Under customary international law and the Rome Statute of the ICC, these policies may constitute crimes against humanity. The Chinese government also appears to be perpetrating acts prohibited under Article II of the Genocide Convention.

Nadira Kourt, Program Manager at the Global Centre for the Responsibility to Protect, welcomed the IPAC letter and said that, “the international community should explore all potential avenues to hold perpetrators in XUAR accountable, including through the ICC. Concerned governments should also consider utilizing the principle of universal jurisdiction to prosecute those responsible for potential crimes against humanity and genocide in a domestic court.”
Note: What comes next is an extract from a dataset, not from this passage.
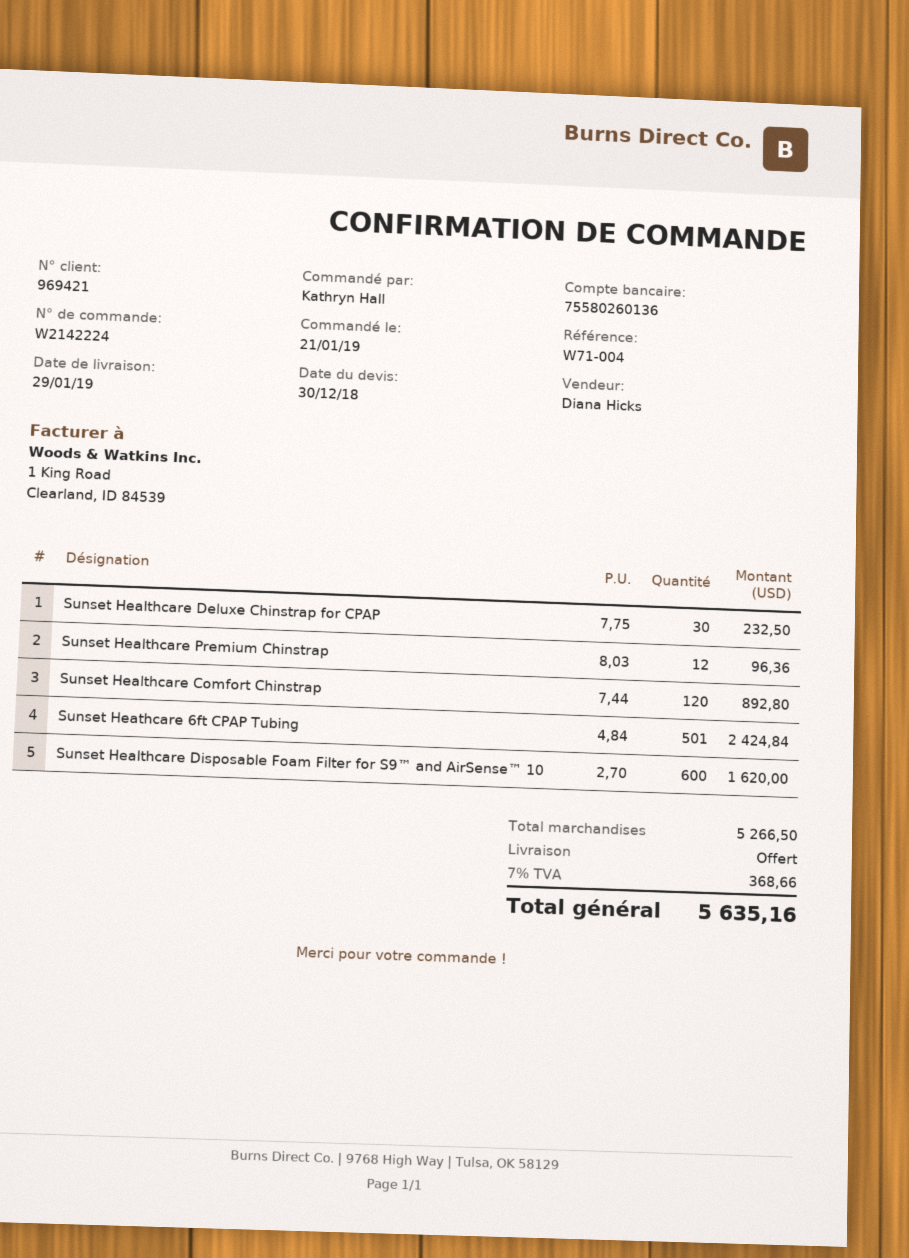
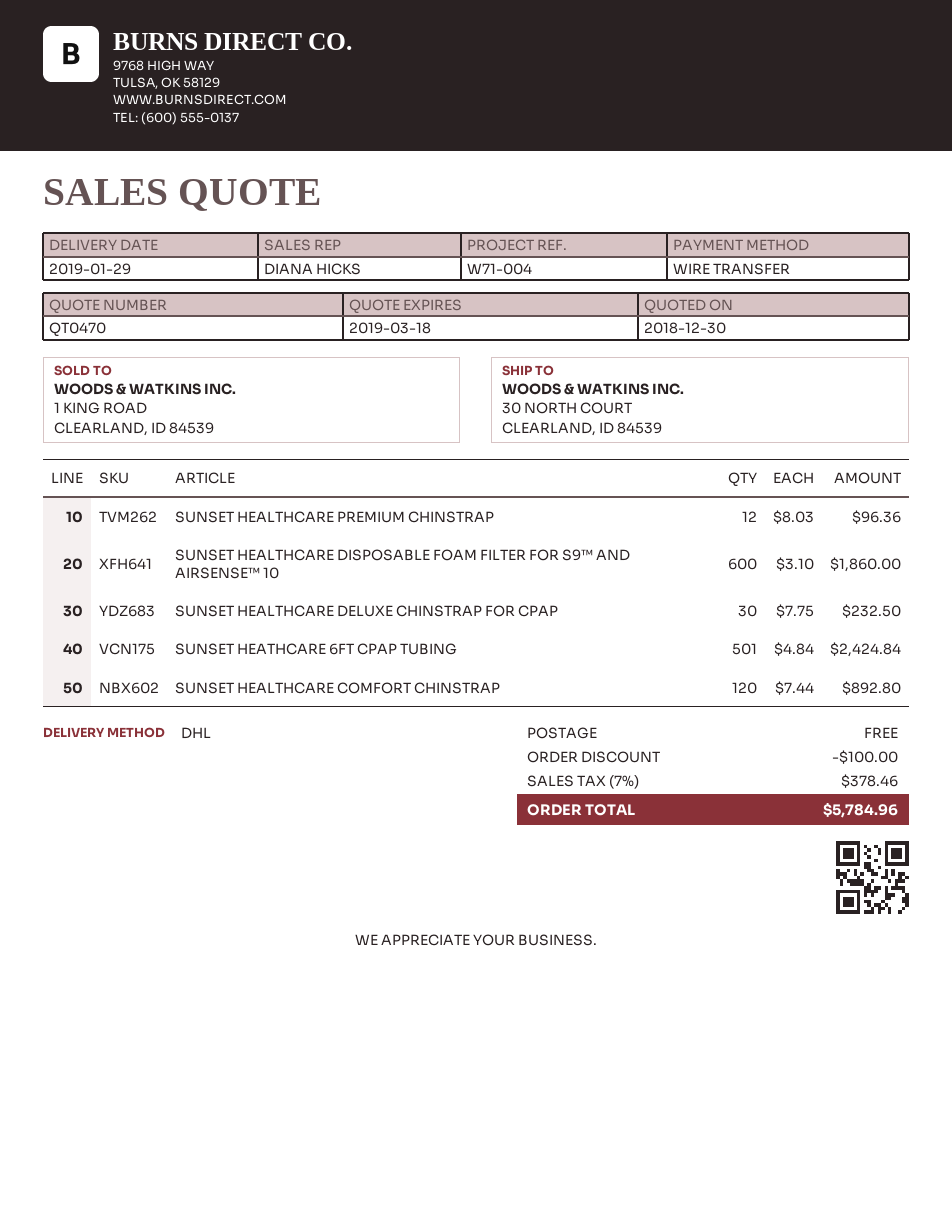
Sunset Healthcare Disposable Foam Filter for S9™ and AirSense™ 10: 600 x 2.70 = 1620.00 -> 600 x 3.10 = 1860.00
discount: none -> 100.00
tax: 7% = 368.66 -> 7% = 378.46
total: 5635.16 -> 5784.96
Armed extremist group beheads 50 civilians in Mozambique

Armed fighters from the local “Al-Shabaab” extremist group in Cabo Delgado province, Mozambique, carried out a series of deadly attacks on civilians between 6 and 8 November. According to local police, after the group attacked several villages in Miudumbe and Macomia districts, they beheaded more than 50 local residents. Police reportedly found the dismembered bodies of at least five adults and fifteen boys scattered across a forest clearing in Miudumbe. Witnesses also reported that the fighters herded people onto a local football field to kill them after they had tried to flee from the group.

Since mid-October Al-Shabaab has carried out numerous raids on villages, killing civilians, burning homes and abducting women and children as they resist the government’s offensive. According to the UN Office for the Coordination of Humanitarian Affairs (OCHA), since 16 October at least 13,730 people arrived in Pemba on the coast of Cabo Delgado as populations fled the latest wave of attacks. Fighters from the group also perpetrated an attack in neighboring Tanzania on 14 October, killing at least 20 people.

For more than three years the armed extremist group, which is known locally as Al-Shabaab, has engaged in a violent insurgency against the government of Mozambique. Indiscriminate attacks on civilians by the group, which is loosely affiliated with the so-called Islamic State of Iraq and the Levant, have increased in frequency and intensity since the start of 2020. At least 650 civilians have been killed so far this year. OCHA has reported that there are now 355,000 people internally displaced as a result of the conflict, more than three times the number at the start of 2020. During their counterinsurgency operations, government security forces have also perpetrated abuses against civilians.

The UN Secretary-General, António Guterres, strongly condemned the “wanton brutality” of the latest massacre and reiterated the UN’s commitment to supporting Mozambique’s government in “urgently addressing immediate humanitarian needs and efforts to uphold human rights, promote development and prevent the spread of violent extremism.”